→ **TASK DIRECTIONS**: Pull out every line below holding the word "Mono".
┌──
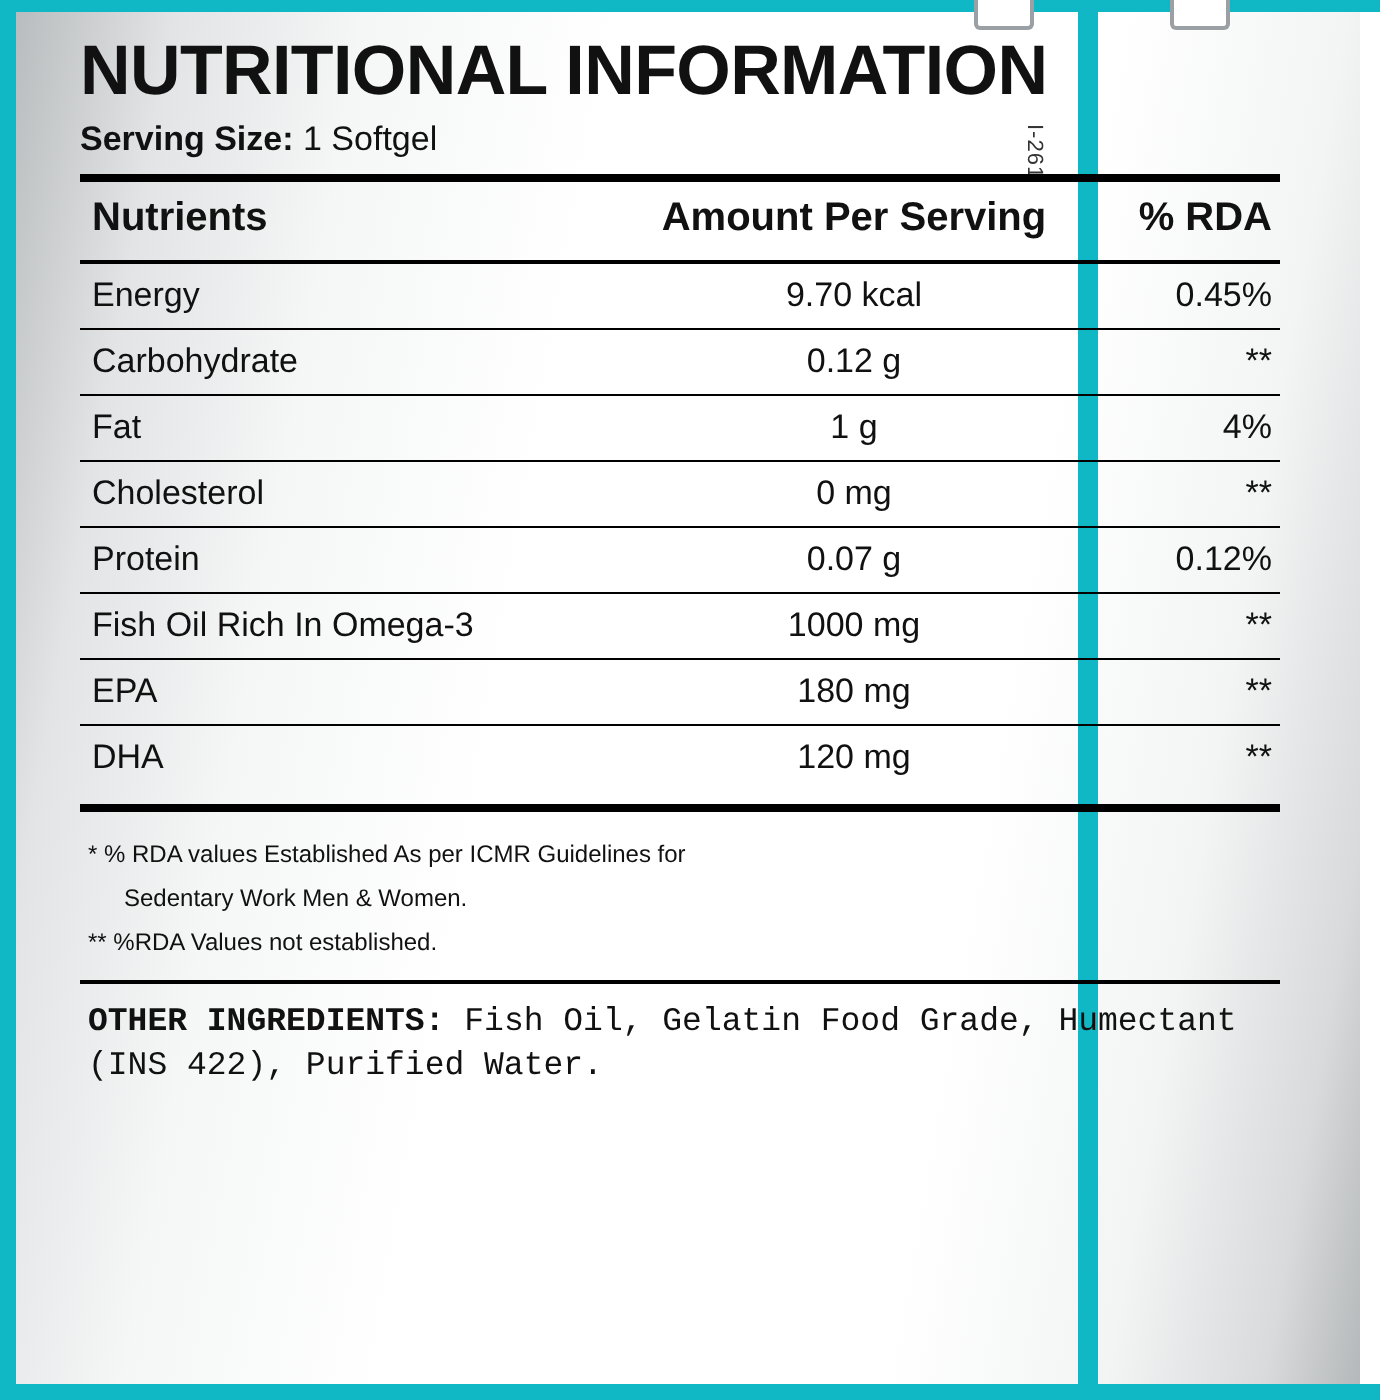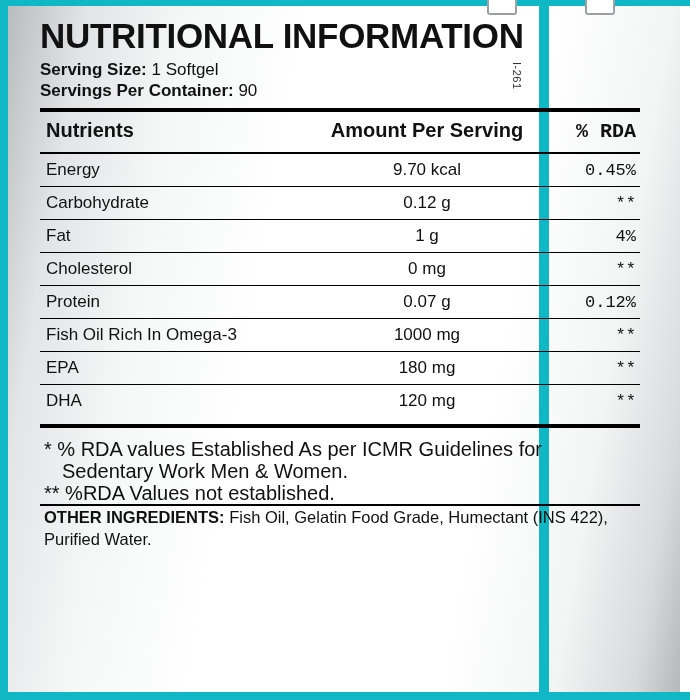--- a/index.html
+++ b/index.html
@@ -165,10 +165,6 @@
       <span>1 Softgel</span>
     </div>
 
-    <div class="serving-line">
-      <b>Servings Per Container:</b>
-      <span>90</span>
-    </div>
 
     <div class="rule-thick"></div>
 

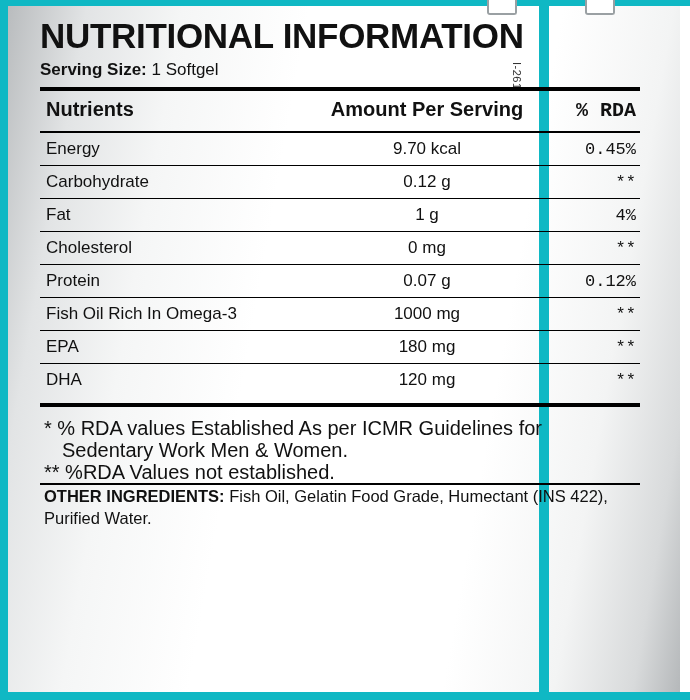--- a/index.html
+++ b/index.html
@@ -89,7 +89,7 @@
   }
   .col-name  { text-align: left;  width: 46%; padding-left: 6px !important; }
   .col-amt   { text-align: center; width: 37%; }
-  .col-rda   { text-align: right; width: 17%; padding-right: 4px !important; font-family: Liberation Mono, monospace; }
+  .col-rda   { text-align: right; width: 17%; padding-right: 4px !important; }
 
   table.nutrients tbody tr td {
     border-top: 1.3px solid #000;

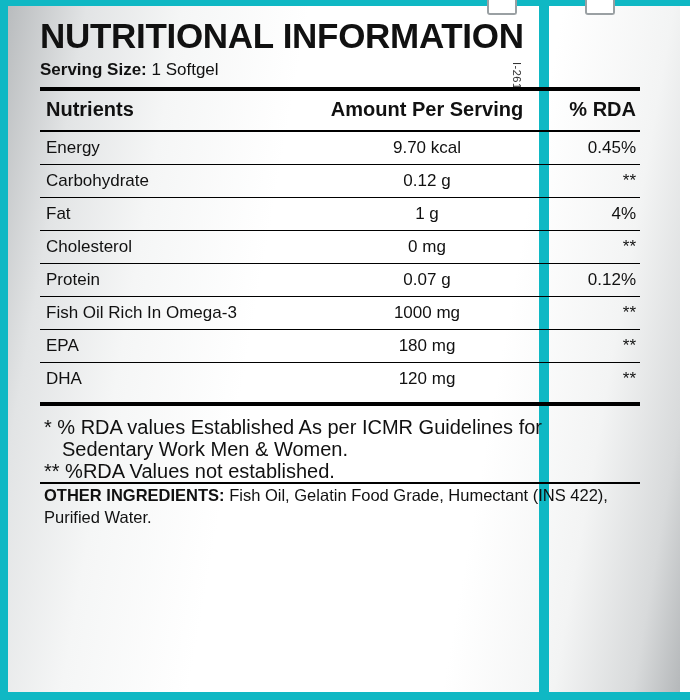--- a/index.html
+++ b/index.html
@@ -99,10 +99,10 @@
   }
 
   .footnotes {
-    font-size: 20px;
+    font-size: 12px;
     line-height: 22px;
     margin-top: 10px;
-    margin-bottom: 0;
+    margin-bottom: 8px;
     padding-left: 4px;
   }
   .footnote-indent { padding-left: 18px; display: block; }

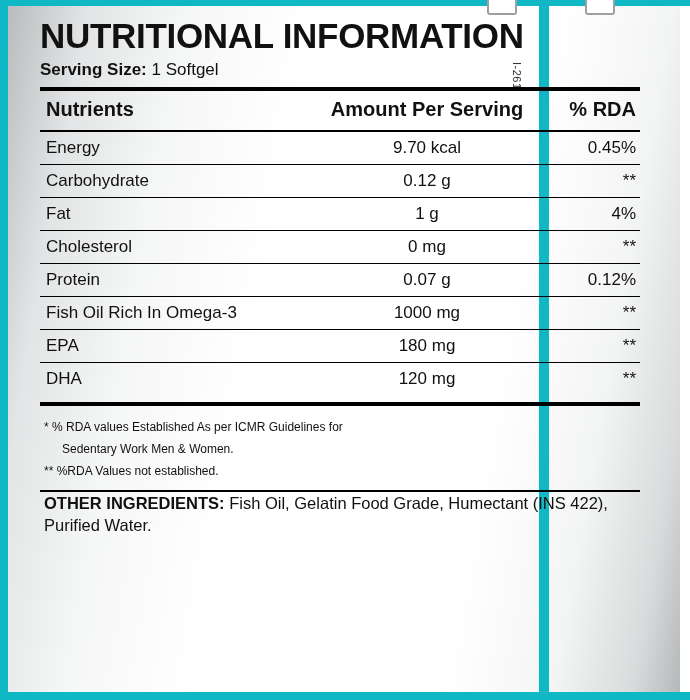--- a/index.html
+++ b/index.html
@@ -111,6 +111,8 @@
     font-size: 16.5px;
     line-height: 22px;
     padding-left: 4px;
+    padding-top: 8px;
+    font-family: Liberation Mono, monospace;
   }
   .other b { font-weight: bold; }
└──
→ **SOLUTION**:
-  .col-rda   { text-align: right; width: 17%; padding-right: 4px !important; font-family: Liberation Mono, monospace; }
+    font-family: Liberation Mono, monospace;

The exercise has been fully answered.